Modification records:
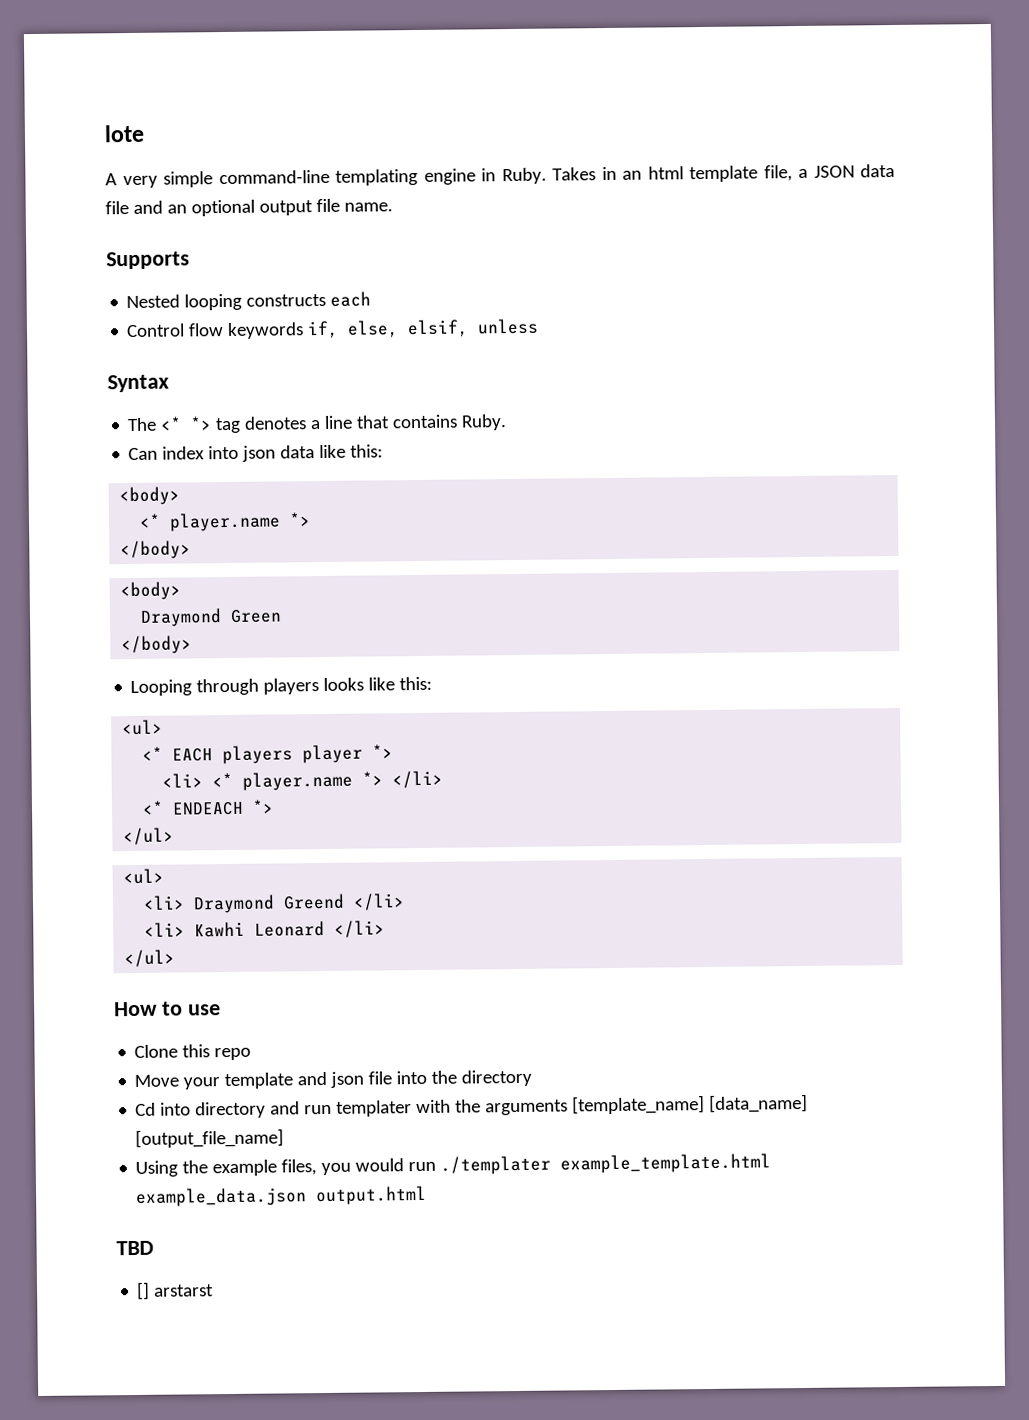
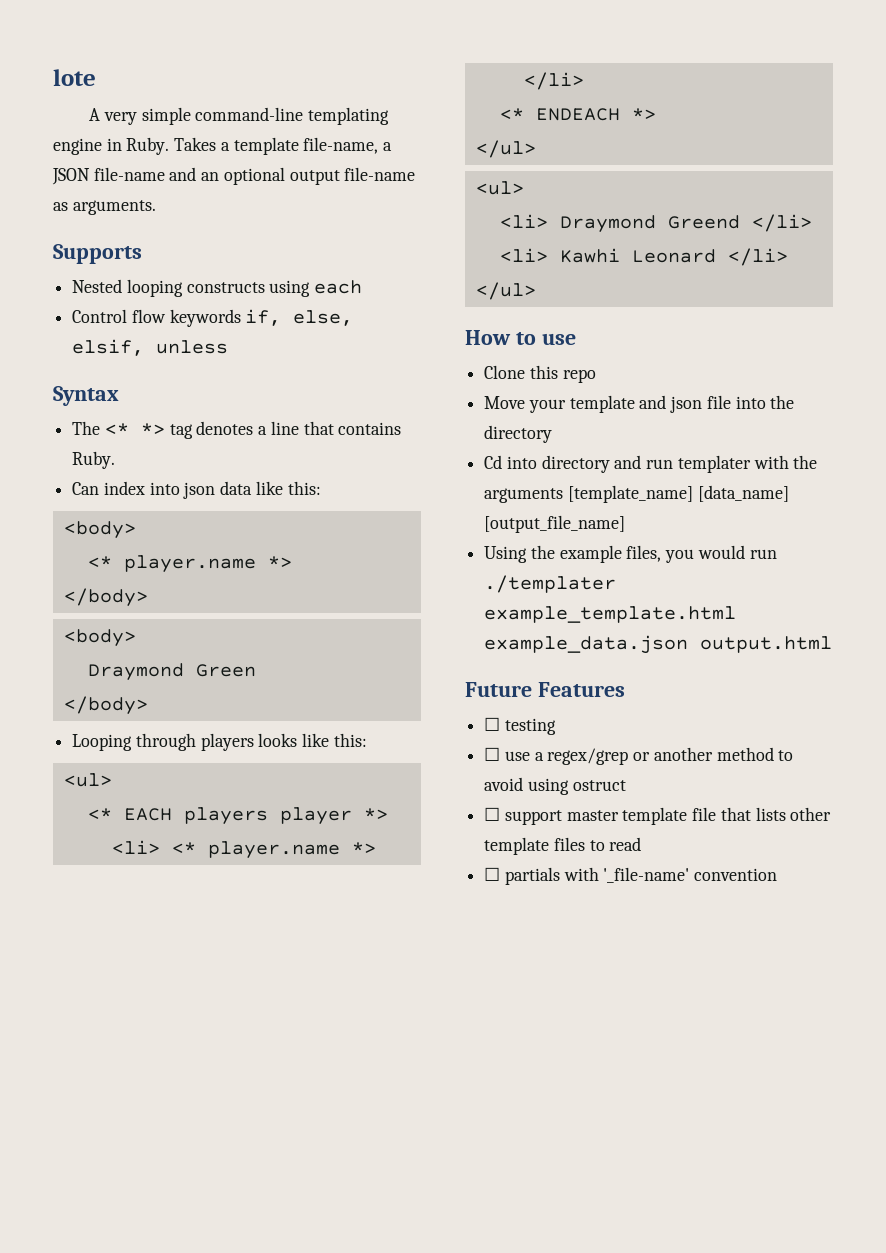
[601,163,895,183] [105,201,129,215] in an html template file, a JSON data file -> [220,137,393,155] [52,167,165,185] a template file-name, a JSON file-name
[315,198,393,213] file name. -> [344,167,416,181] [53,200,156,215] file-name as arguments.
(327, 300) none -> [269,280,311,297] using
[116,1240,154,1256] [136,1281,215,1300] TBD // [] arstarst -> [465,682,625,697] [484,717,556,735] [484,747,794,765] [484,777,626,795] [484,807,832,825] [484,837,642,855] [484,867,778,885] Future Features // ☐ testing // ☐ use a regex/grep or another method to avoid using ostruct // ☐ support master template file that lists other template files to read // ☐ partials with '_file-name' convention

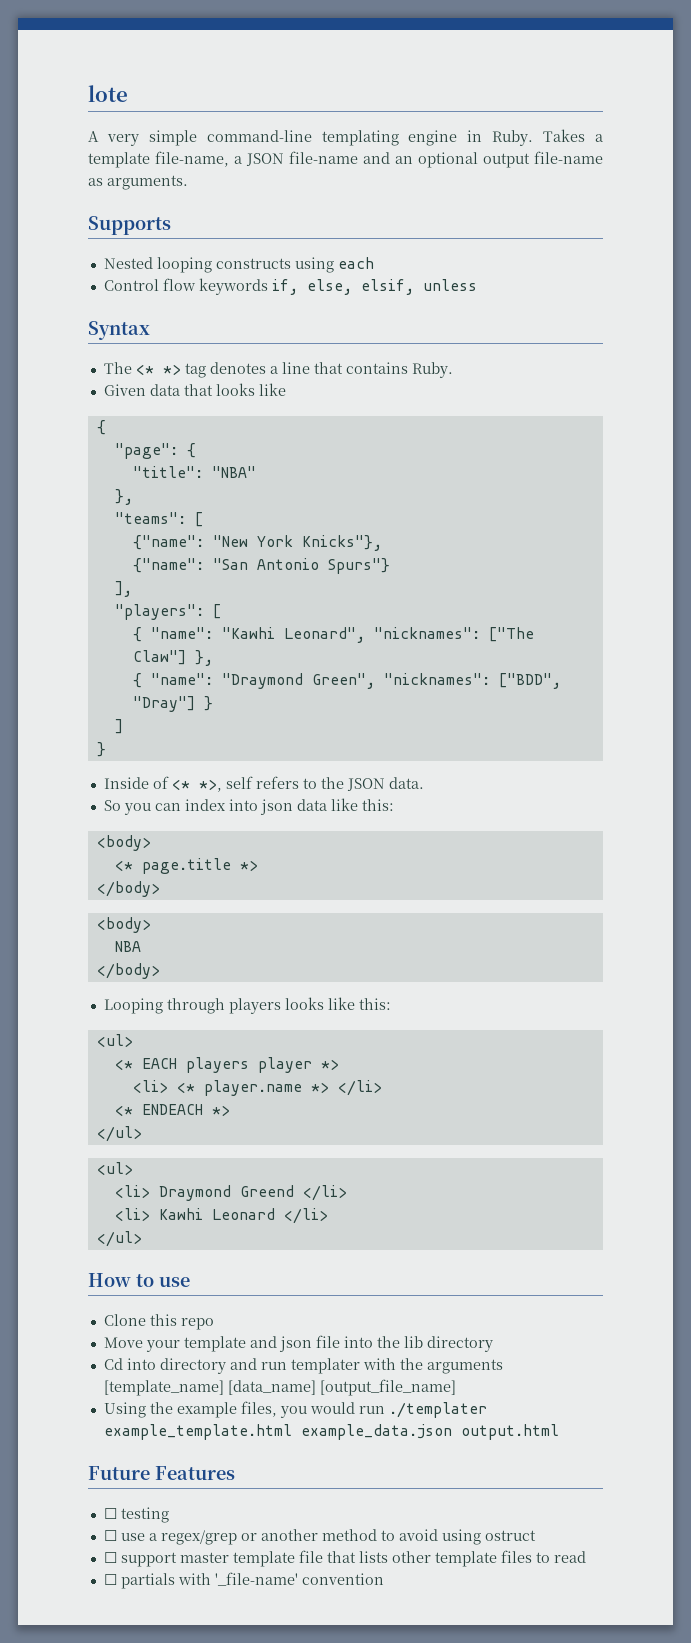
[72,482,100,495] Can -> [103,383,286,396] [96,420,106,435] [114,443,196,459] [132,466,256,478] [114,489,133,505] [114,512,203,527] [132,535,382,551] [132,558,390,574] [114,581,132,597] [114,604,221,620] [132,627,534,643] [132,650,213,666] [132,673,561,689] [132,696,213,712] [114,719,123,734] [96,742,106,757] [103,776,424,792] [103,800,181,815] Given data that looks like // { // "page": { // "title": "NBA" // }, // "teams": [ // {"name": "New York Knicks"}, // {"name": "San Antonio Spurs"} // ], // "players": [ // { "name": "Kawhi Leonard", "nicknames": ["The Claw"] }, // { "name": "Draymond Green", "nicknames": ["BDD", "Dray"] } // ] // } // Inside of <* *>, self refers to the JSON data. // So you can
[123,555,256,573] player.name -> [141,858,231,874] page.title
[87,663,256,681] Draymond Green -> [114,941,141,952] NBA
(795, 402) none -> [403,1336,423,1348] lib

▶ ACTIVITY: Print, exactly as written, the lines above from the first one to the one containing "[116,1240,154,1256] [136,1281,215,1300] TBD". Leave out pictures.

▶ WRITTEN SOLUTION:
[601,163,895,183] [105,201,129,215] in an html template file, a JSON data file -> [220,137,393,155] [52,167,165,185] a template file-name, a JSON file-name
[315,198,393,213] file name. -> [344,167,416,181] [53,200,156,215] file-name as arguments.
(327, 300) none -> [269,280,311,297] using
[116,1240,154,1256] [136,1281,215,1300] TBD // [] arstarst -> [465,682,625,697] [484,717,556,735] [484,747,794,765] [484,777,626,795] [484,807,832,825] [484,837,642,855] [484,867,778,885] Future Features // ☐ testing // ☐ use a regex/grep or another method to avoid using ostruct // ☐ support master template file that lists other template files to read // ☐ partials with '_file-name' convention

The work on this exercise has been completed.